▸ **EXERCISE PROMPT**:
Leave out the images and transcribe the entries below word for word.

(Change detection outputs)
──────

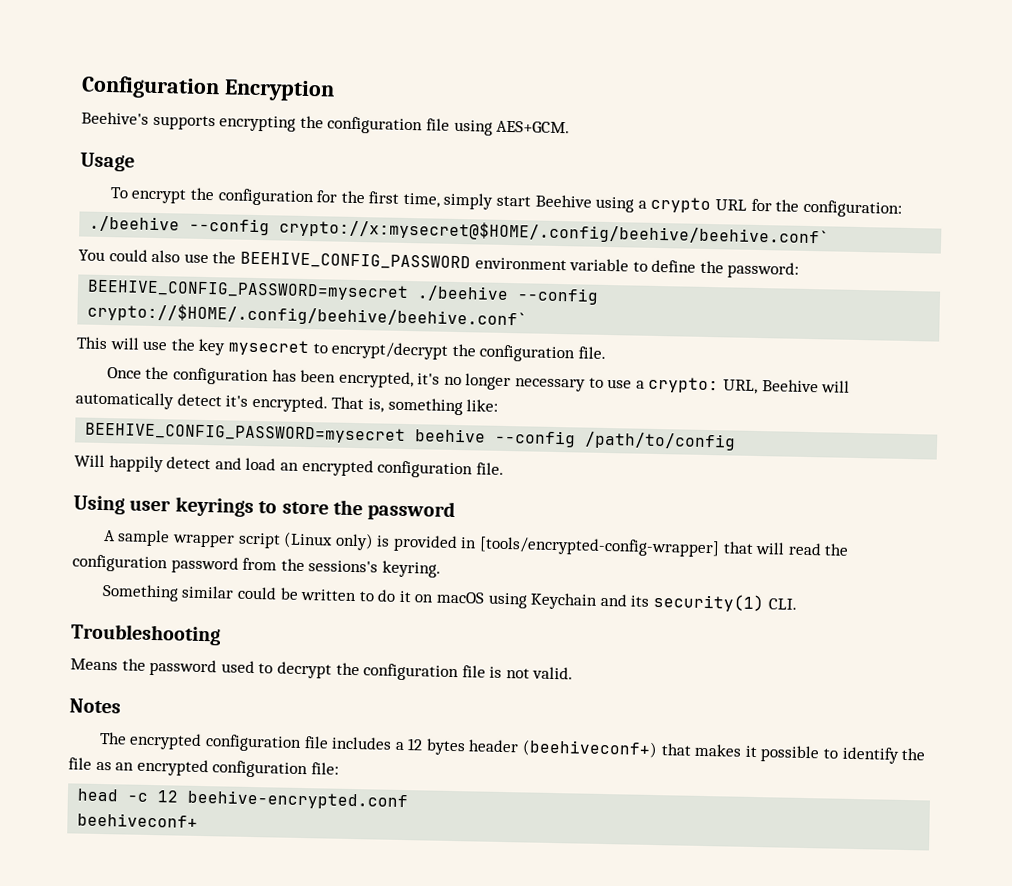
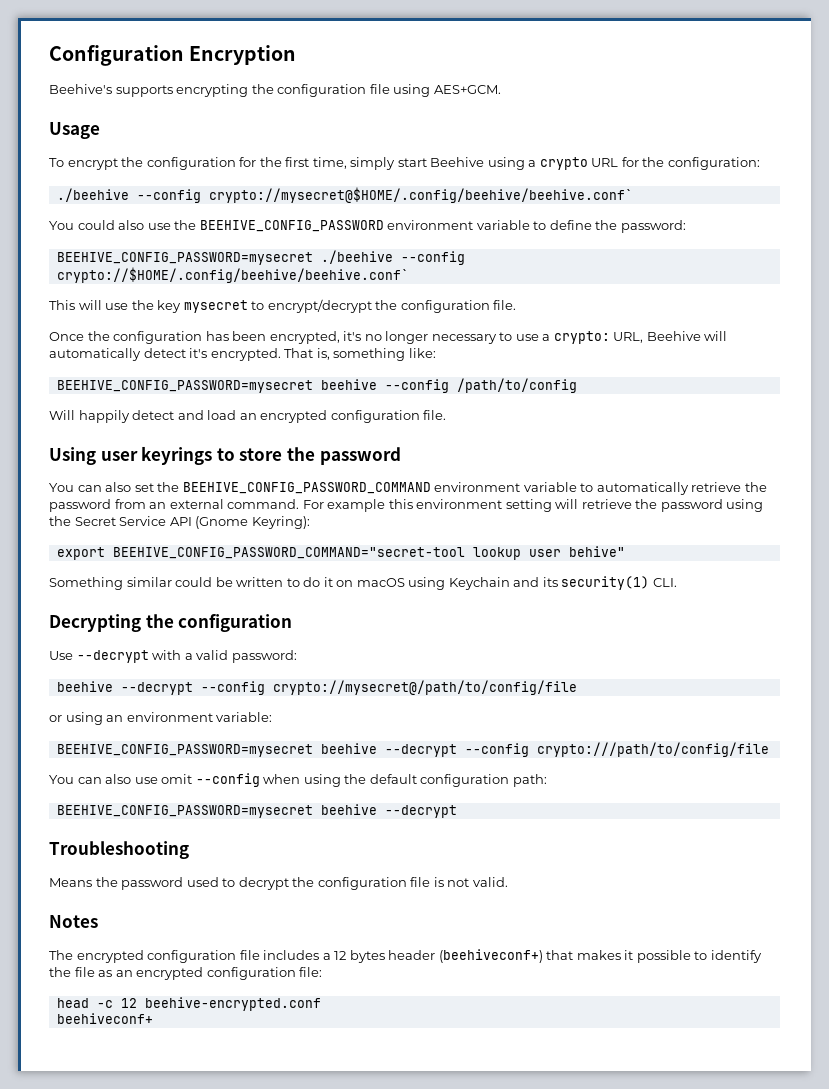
- ./beehive --config crypto://x:mysecret@$HOME/.config/beehive/beehive.conf`
+ ./beehive --config crypto://mysecret@$HOME/.config/beehive/beehive.conf`
- A sample wrapper script (Linux only) is provided in [tools/encrypted-config-wrapper] that will read the configuration password from the sessions's keyring.
+ You can also set the BEEHIVE_CONFIG_PASSWORD_COMMAND environment variable to automatically retrieve the password from an external command. For example this environment setting will retrieve the password using the Secret Service API (Gnome Keyring):
+ export BEEHIVE_CONFIG_PASSWORD_COMMAND="secret-tool lookup user behive"
+ Decrypting the configuration
+ Use --decrypt with a valid password:
+ beehive --decrypt --config crypto://mysecret@/path/to/config/file
+ or using an environment variable:
+ BEEHIVE_CONFIG_PASSWORD=mysecret beehive --decrypt --config crypto:///path/to/config/file
+ You can also use omit --config when using the default configuration path:
+ BEEHIVE_CONFIG_PASSWORD=mysecret beehive --decrypt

──────

▸ **RESULT FOR THIS TASK**:
- ./beehive --config crypto://x:mysecret@$HOME/.config/beehive/beehive.conf`
+ ./beehive --config crypto://mysecret@$HOME/.config/beehive/beehive.conf`
- A sample wrapper script (Linux only) is provided in [tools/encrypted-config-wrapper] that will read the configuration password from the sessions's keyring.
+ You can also set the BEEHIVE_CONFIG_PASSWORD_COMMAND environment variable to automatically retrieve the password from an external command. For example this environment setting will retrieve the password using the Secret Service API (Gnome Keyring):
+ export BEEHIVE_CONFIG_PASSWORD_COMMAND="secret-tool lookup user behive"
+ Decrypting the configuration
+ Use --decrypt with a valid password:
+ beehive --decrypt --config crypto://mysecret@/path/to/config/file
+ or using an environment variable:
+ BEEHIVE_CONFIG_PASSWORD=mysecret beehive --decrypt --config crypto:///path/to/config/file
+ You can also use omit --config when using the default configuration path:
+ BEEHIVE_CONFIG_PASSWORD=mysecret beehive --decrypt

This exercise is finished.